Significant Changes to European AML/CFT Regulations on the Horizon

6 April 2022 | Knowledge, News

Not so long ago, i.e. last year, certain solutions were introduced in Poland via the implementation of the fifth AML Directive, and we are still adjusting to these changes. Nevertheless, another EU package of regulations is in the pipeline, introducing fundamental changes to the regulatory framework of the European AML/CFT system.

At the time of implementation of the fourth and fifth AML Directives, work on an entirely new EU AML/CFT package was already underway due the weaknesses of the existing system being highlighted by a number of international money laundering scandals involving European financial institutions.

These identified weaknesses include:

  • ineffective and insufficient implementation of the existing AML/CFT rules in individual Member States, resulting primarily from numerous ambiguities in the current regulations, leading to significant discrepancies in their transposition into national legal systems and their application;
  • rapidly evolving technological innovations in the financial services market (e.g. development of crypto-assets), which the AML regulations have not kept up with;
  • insufficient intensity and effectiveness of supervision of obliged entities’ compliance with the AML regulations by national authorities in individual Member States; and
  • low detectability of suspicious transactions reported to Financial Intelligence Units (FIUs).

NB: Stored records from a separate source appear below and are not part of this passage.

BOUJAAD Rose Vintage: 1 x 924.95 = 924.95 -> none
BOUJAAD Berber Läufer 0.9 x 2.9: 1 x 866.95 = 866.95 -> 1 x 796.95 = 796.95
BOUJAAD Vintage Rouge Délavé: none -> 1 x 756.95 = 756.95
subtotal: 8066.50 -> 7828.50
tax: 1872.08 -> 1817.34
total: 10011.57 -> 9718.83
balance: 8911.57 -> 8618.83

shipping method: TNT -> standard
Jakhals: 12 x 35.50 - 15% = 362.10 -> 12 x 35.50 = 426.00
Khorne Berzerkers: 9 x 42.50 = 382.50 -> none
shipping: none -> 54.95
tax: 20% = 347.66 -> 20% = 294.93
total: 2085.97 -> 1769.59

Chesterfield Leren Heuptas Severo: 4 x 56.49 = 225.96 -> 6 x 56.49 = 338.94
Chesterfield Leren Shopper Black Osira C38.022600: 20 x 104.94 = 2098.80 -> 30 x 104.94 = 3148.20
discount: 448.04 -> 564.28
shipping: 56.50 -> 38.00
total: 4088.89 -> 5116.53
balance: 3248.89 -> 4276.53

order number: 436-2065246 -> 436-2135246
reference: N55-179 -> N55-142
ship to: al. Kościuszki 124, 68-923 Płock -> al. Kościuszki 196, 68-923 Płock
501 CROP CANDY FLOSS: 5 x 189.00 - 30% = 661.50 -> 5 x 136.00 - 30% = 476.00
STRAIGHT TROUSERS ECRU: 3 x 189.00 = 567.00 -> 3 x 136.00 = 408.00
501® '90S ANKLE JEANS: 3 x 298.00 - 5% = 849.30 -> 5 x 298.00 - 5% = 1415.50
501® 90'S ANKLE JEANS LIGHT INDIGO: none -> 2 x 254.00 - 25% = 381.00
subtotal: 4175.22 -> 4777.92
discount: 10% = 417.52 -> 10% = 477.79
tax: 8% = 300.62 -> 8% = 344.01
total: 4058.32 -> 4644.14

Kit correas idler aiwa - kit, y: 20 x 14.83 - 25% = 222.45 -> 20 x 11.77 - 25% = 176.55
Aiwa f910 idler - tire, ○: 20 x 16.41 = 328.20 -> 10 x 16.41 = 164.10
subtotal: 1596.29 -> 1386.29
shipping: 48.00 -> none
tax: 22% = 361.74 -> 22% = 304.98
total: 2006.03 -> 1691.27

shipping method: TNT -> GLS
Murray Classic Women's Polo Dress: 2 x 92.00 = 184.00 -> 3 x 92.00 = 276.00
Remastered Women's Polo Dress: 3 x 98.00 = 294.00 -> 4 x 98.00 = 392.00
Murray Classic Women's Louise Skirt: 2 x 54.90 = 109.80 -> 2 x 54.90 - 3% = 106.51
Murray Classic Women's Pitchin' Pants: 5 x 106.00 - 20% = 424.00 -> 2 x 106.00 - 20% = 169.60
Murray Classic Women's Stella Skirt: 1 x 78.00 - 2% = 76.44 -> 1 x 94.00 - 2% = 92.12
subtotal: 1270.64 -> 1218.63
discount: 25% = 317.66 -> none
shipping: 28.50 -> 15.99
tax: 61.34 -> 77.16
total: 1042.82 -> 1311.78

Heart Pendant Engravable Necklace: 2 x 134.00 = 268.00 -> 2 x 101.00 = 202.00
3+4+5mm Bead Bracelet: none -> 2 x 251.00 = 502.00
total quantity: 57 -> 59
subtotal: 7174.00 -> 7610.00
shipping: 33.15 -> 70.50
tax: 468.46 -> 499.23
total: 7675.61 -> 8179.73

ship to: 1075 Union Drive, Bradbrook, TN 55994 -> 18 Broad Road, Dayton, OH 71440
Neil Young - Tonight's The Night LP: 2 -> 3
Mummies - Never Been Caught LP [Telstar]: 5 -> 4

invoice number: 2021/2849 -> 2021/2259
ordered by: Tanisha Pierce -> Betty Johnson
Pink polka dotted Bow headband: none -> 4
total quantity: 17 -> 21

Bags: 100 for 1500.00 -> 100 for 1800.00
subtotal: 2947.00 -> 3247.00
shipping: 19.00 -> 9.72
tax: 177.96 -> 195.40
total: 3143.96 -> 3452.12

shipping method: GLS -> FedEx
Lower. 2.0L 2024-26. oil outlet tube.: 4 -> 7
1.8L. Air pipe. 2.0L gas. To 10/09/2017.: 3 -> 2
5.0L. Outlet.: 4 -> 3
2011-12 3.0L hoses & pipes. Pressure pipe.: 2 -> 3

The response to these challenges is a package of draft new European AML/CFT regulations proposed by the European Commission last summer, consisting of:

  • a Regulation establishing an EU AML/CFT Authority in the form of a decentralised EU regulatory agency (the Anti-Money Laundering Authority – AMLA);
  • a new AML/CFT Regulation containing directly applicable AML/CFT rules, including a revised EU list of entities subject to AML/CFT rules (i.e. obliged entities);
  • an AML/CFT Directive replacing the existing EU AML/CFT Directive and containing provisions not appropriate for a Regulation and requiring national transposition, such as rules concerning national supervisors and FIUs in Member States; and
  • a recast of the 2015 Regulation on information accompanying transfers of funds  (Regulation 2015/847) to include crypto-asset service providers.

The new AML/CFT Regulation will be of key importance to the day-to-day functioning of obliged entities. It will contain a number of provisions analogous to those we know from the existing AML Directive, but with two aspects where fundamental changes will be introduced.

Firstly, where the provisions of the AML Directive were most vague, the provisions of the new Regulation will be more precise. Secondly, the new provisions will be applied directly in EU Member States, without the need for implementation as in the case of the Directive.

Clarity and consistency in their interpretation will also be promoted by the AMLA, including through the issuance of technical standards in certain regulatory areas, and in the performance of AML analytical and coordination tasks at European level. In particular, the new Regulation will provide greater clarity, detail and uniformity in its application across the European Union with respect to issues such as the catalogue of financial safeguards or the rules for identifying beneficial owners.

Although we will have to wait a little longer for the new regulations to come into force, it is worth familiarising yourself with their drafts today to be better prepared when the upcoming changes finally appear.